SOURCE INFORMATION Block Start

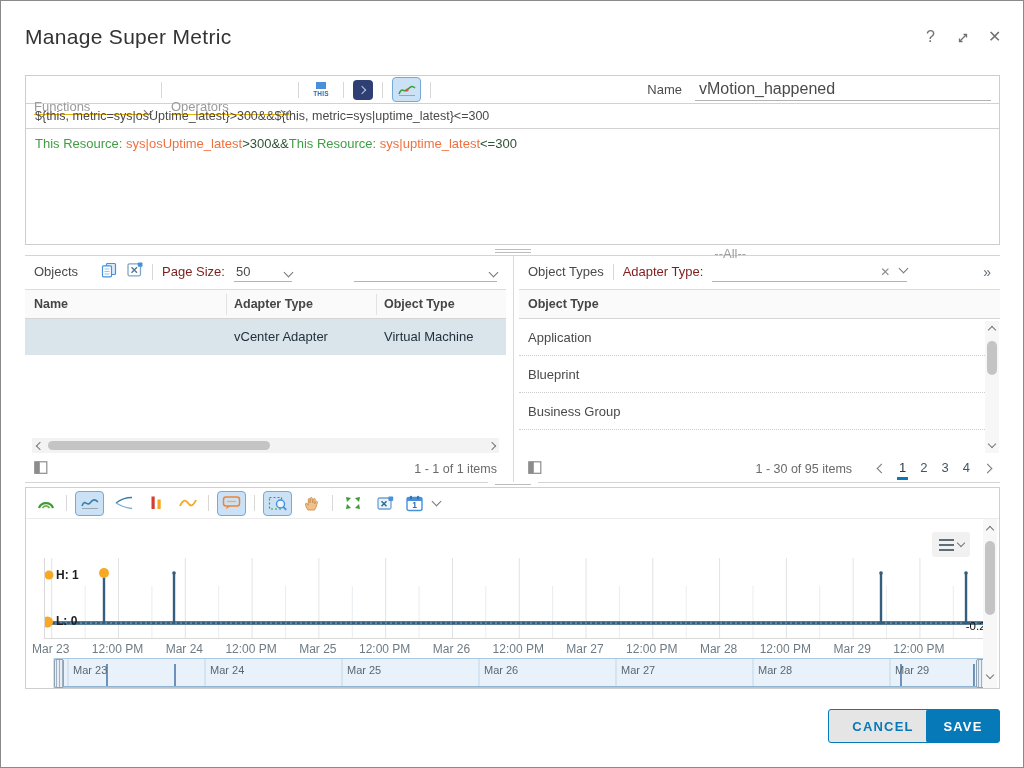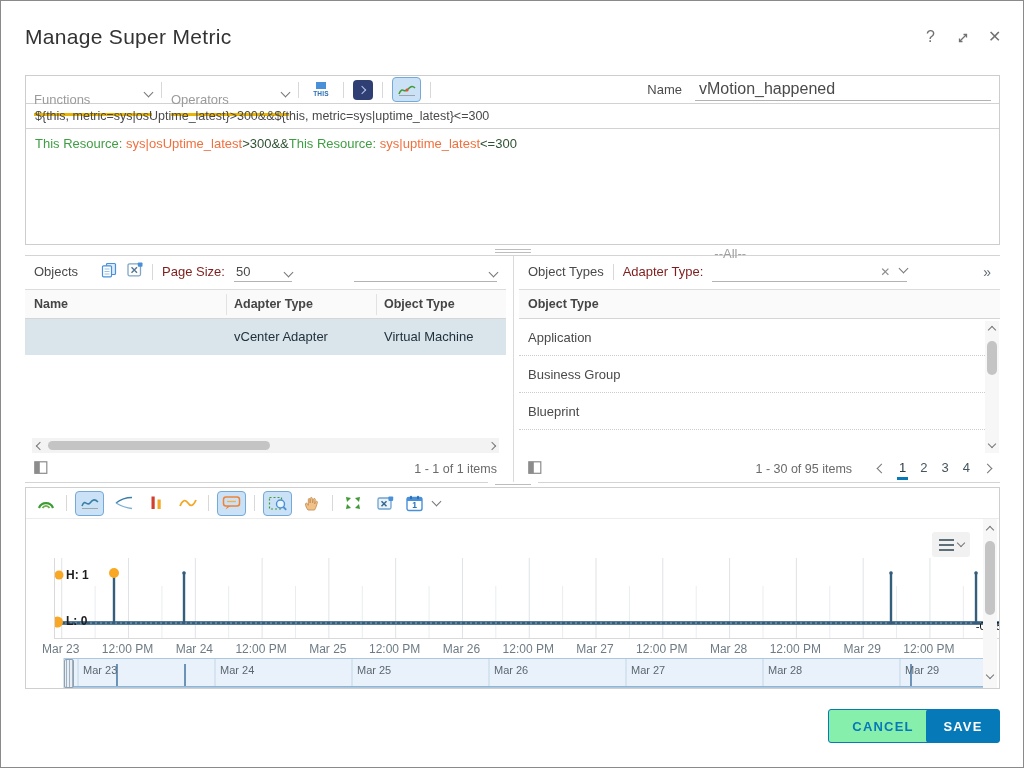--- a/index.html
+++ b/index.html
@@ -23,7 +23,7 @@
   
   .editor-box{position:absolute;left:24px;top:74px;width:975px;height:170px;border:1px solid #cdcdcd;box-sizing:border-box;background:#fff;}
   .ed-toolbar{display:flex;align-items:center;height:27px;border-bottom:1px solid #d2d2d2;padding:0 8px;gap:9px;}
-  .dd{display:flex;align-items:flex-start;justify-content:space-between;width:118px;border-bottom:3px solid #eab308;height:21px;cursor:pointer;margin-top:28px;}
+  .dd{display:flex;align-items:flex-end;justify-content:space-between;width:118px;border-bottom:1px solid #eab308;height:21px;cursor:pointer;margin-top:28px;}
   .dd .ph{font-size:13px;color:#9b9b9b;}
   .tool-btn{display:flex;align-items:center;justify-content:center;cursor:pointer;}
   .this-btn{flex-direction:column;width:26px;gap:1px;}

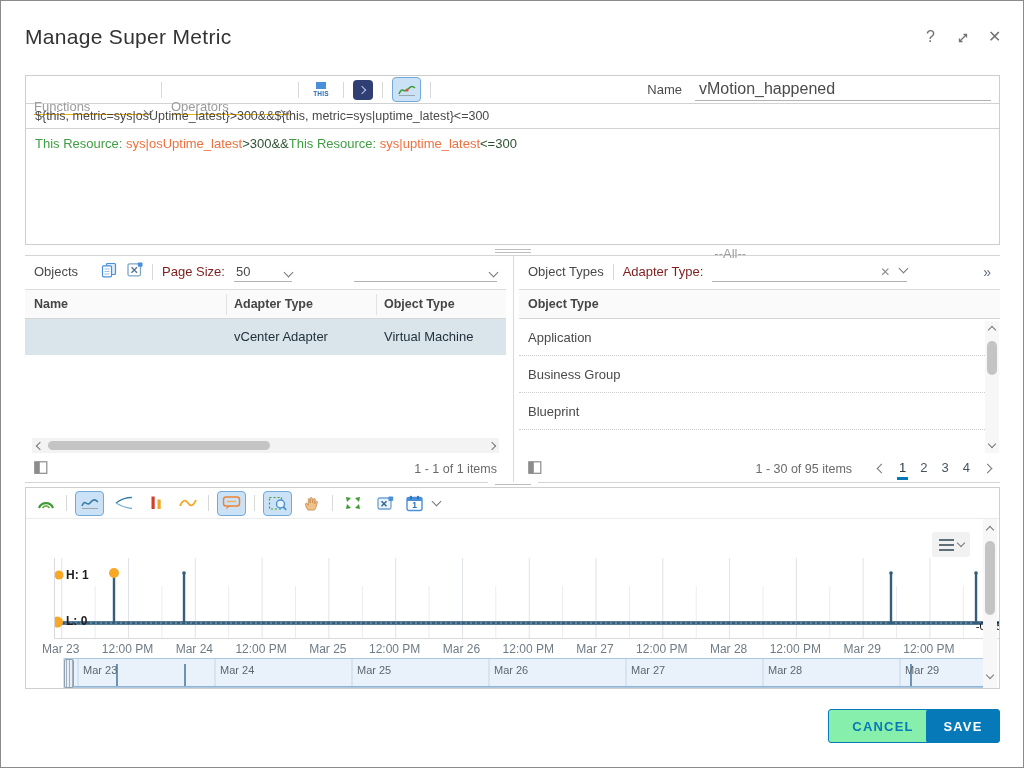--- a/index.html
+++ b/index.html
@@ -266,8 +266,8 @@
     </div>
     <div class="ot-rows" id="ot-rows">
         <div class="ot-row">Application</div>
+        <div class="ot-row">Blueprint</div>
         <div class="ot-row">Business Group</div>
-        <div class="ot-row">Blueprint</div>
       </div>
     <div class="vscroll" style="right:1px;top:65px;height:132px;">
       <span class="arrow" style="top:0;">

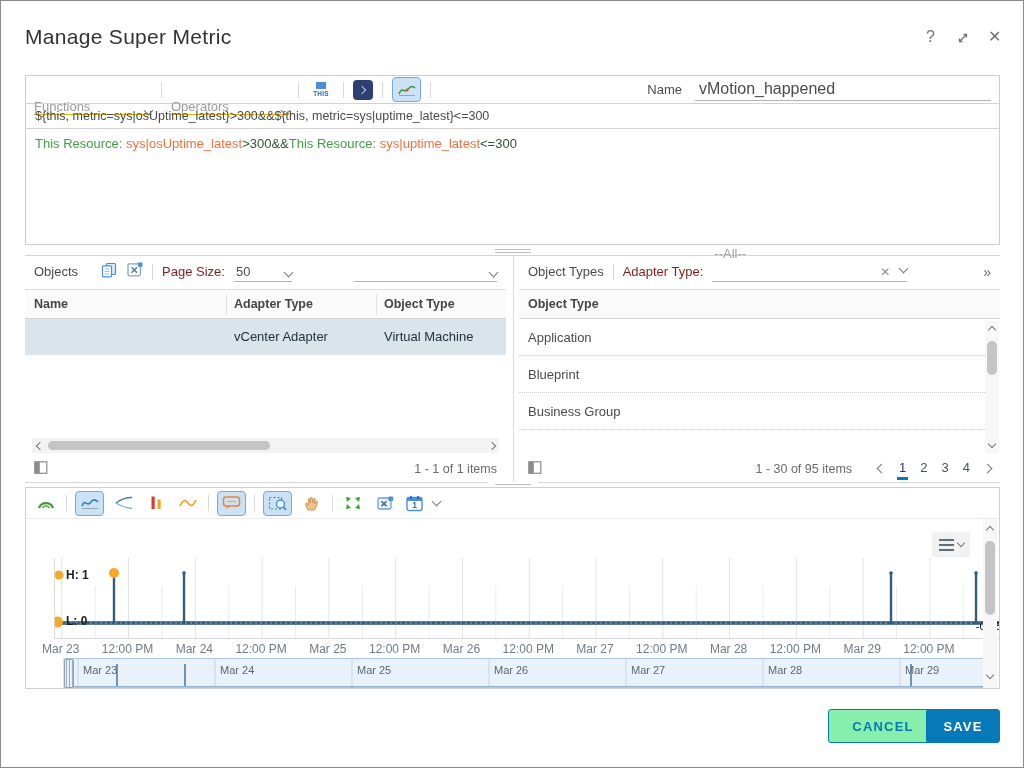--- a/index.html
+++ b/index.html
@@ -95,7 +95,7 @@
   .hamburger{position:absolute;left:906px;top:44px;width:38px;height:25px;background:#f1f1f1;border-radius:3px;display:flex;align-items:center;justify-content:center;gap:4px;cursor:pointer;}
   .hamburger .bars{display:flex;flex-direction:column;gap:3px;}
   .hamburger .bars i{display:block;width:15px;height:2px;background:#5f6f7a;}
-  .chart-body{position:absolute;left:28px;top:70px;width:950px;height:132px;}
+  .chart-body{position:absolute;left:18px;top:70px;width:950px;height:132px;}
   .chart-body svg{position:absolute;left:0;}
   #plot-svg{top:0;border-left:1px solid #d9d9d9;border-bottom:1px solid #d9d9d9;}
   .hl-label{position:absolute;font-size:12px;font-weight:bold;color:#1d1d1d;}

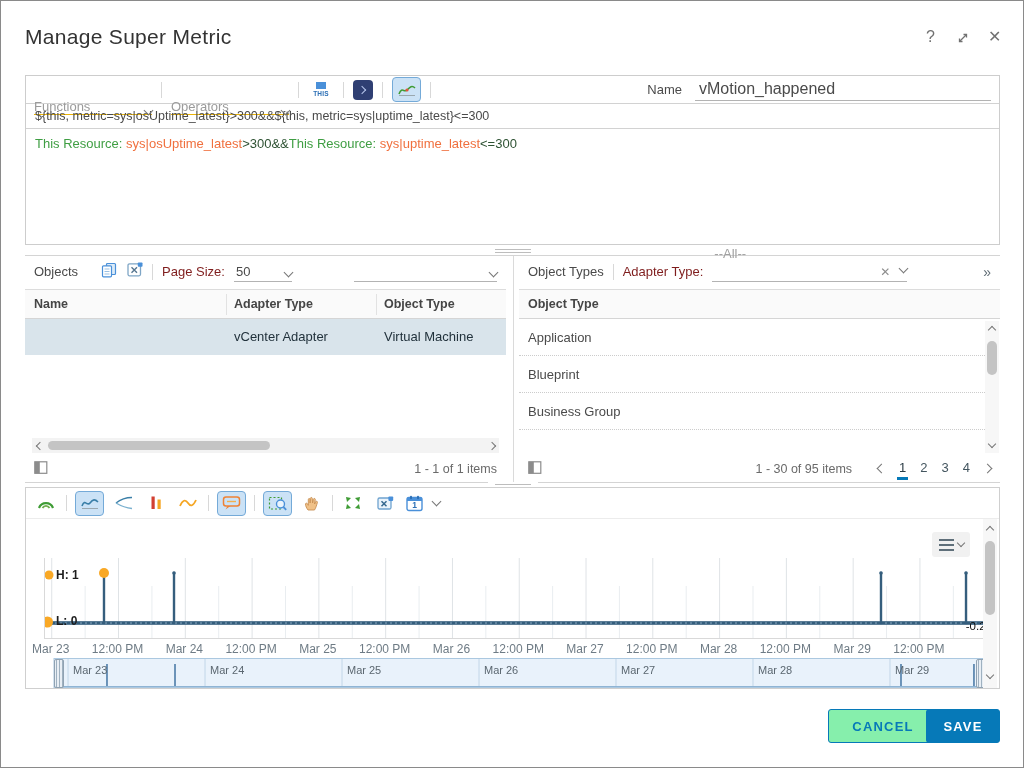--- a/index.html
+++ b/index.html
@@ -109,7 +109,7 @@
   
   .btn{position:absolute;top:708px;height:34px;border-radius:3px;font-size:13px;font-weight:bold;letter-spacing:1.2px;
     display:flex;align-items:center;justify-content:center;cursor:pointer;box-sizing:border-box;}
-  .btn.cancel{left:827px;width:110px;background:#86efac;border:1px solid #0679b8;color:#0679b8;}
+  .btn.cancel{left:827px;width:110px;background:#e5e5e5;border:1px solid #0679b8;color:#0679b8;}
   .btn.save{left:925px;width:74px;background:#0679b8;border:1px solid #0679b8;color:#fff;}
 
   .footer-icon{cursor:pointer;}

SOURCE INFORMATION Block End

**WHAT YOU SHOULD DO**
Every line above is to be written out unchanged, with the pictures omitted.

**TASK OUTPUT**
--- a/index.html
+++ b/index.html
@@ -23,7 +23,7 @@
   
   .editor-box{position:absolute;left:24px;top:74px;width:975px;height:170px;border:1px solid #cdcdcd;box-sizing:border-box;background:#fff;}
   .ed-toolbar{display:flex;align-items:center;height:27px;border-bottom:1px solid #d2d2d2;padding:0 8px;gap:9px;}
-  .dd{display:flex;align-items:flex-start;justify-content:space-between;width:118px;border-bottom:3px solid #eab308;height:21px;cursor:pointer;margin-top:28px;}
+  .dd{display:flex;align-items:flex-end;justify-content:space-between;width:118px;border-bottom:1px solid #eab308;height:21px;cursor:pointer;margin-top:28px;}
   .dd .ph{font-size:13px;color:#9b9b9b;}
   .tool-btn{display:flex;align-items:center;justify-content:center;cursor:pointer;}
   .this-btn{flex-direction:column;width:26px;gap:1px;}

--- a/index.html
+++ b/index.html
@@ -266,8 +266,8 @@
     </div>
     <div class="ot-rows" id="ot-rows">
         <div class="ot-row">Application</div>
+        <div class="ot-row">Blueprint</div>
         <div class="ot-row">Business Group</div>
-        <div class="ot-row">Blueprint</div>
       </div>
     <div class="vscroll" style="right:1px;top:65px;height:132px;">
       <span class="arrow" style="top:0;">

--- a/index.html
+++ b/index.html
@@ -95,7 +95,7 @@
   .hamburger{position:absolute;left:906px;top:44px;width:38px;height:25px;background:#f1f1f1;border-radius:3px;display:flex;align-items:center;justify-content:center;gap:4px;cursor:pointer;}
   .hamburger .bars{display:flex;flex-direction:column;gap:3px;}
   .hamburger .bars i{display:block;width:15px;height:2px;background:#5f6f7a;}
-  .chart-body{position:absolute;left:28px;top:70px;width:950px;height:132px;}
+  .chart-body{position:absolute;left:18px;top:70px;width:950px;height:132px;}
   .chart-body svg{position:absolute;left:0;}
   #plot-svg{top:0;border-left:1px solid #d9d9d9;border-bottom:1px solid #d9d9d9;}
   .hl-label{position:absolute;font-size:12px;font-weight:bold;color:#1d1d1d;}

--- a/index.html
+++ b/index.html
@@ -109,7 +109,7 @@
   
   .btn{position:absolute;top:708px;height:34px;border-radius:3px;font-size:13px;font-weight:bold;letter-spacing:1.2px;
     display:flex;align-items:center;justify-content:center;cursor:pointer;box-sizing:border-box;}
-  .btn.cancel{left:827px;width:110px;background:#86efac;border:1px solid #0679b8;color:#0679b8;}
+  .btn.cancel{left:827px;width:110px;background:#e5e5e5;border:1px solid #0679b8;color:#0679b8;}
   .btn.save{left:925px;width:74px;background:#0679b8;border:1px solid #0679b8;color:#fff;}
 
   .footer-icon{cursor:pointer;}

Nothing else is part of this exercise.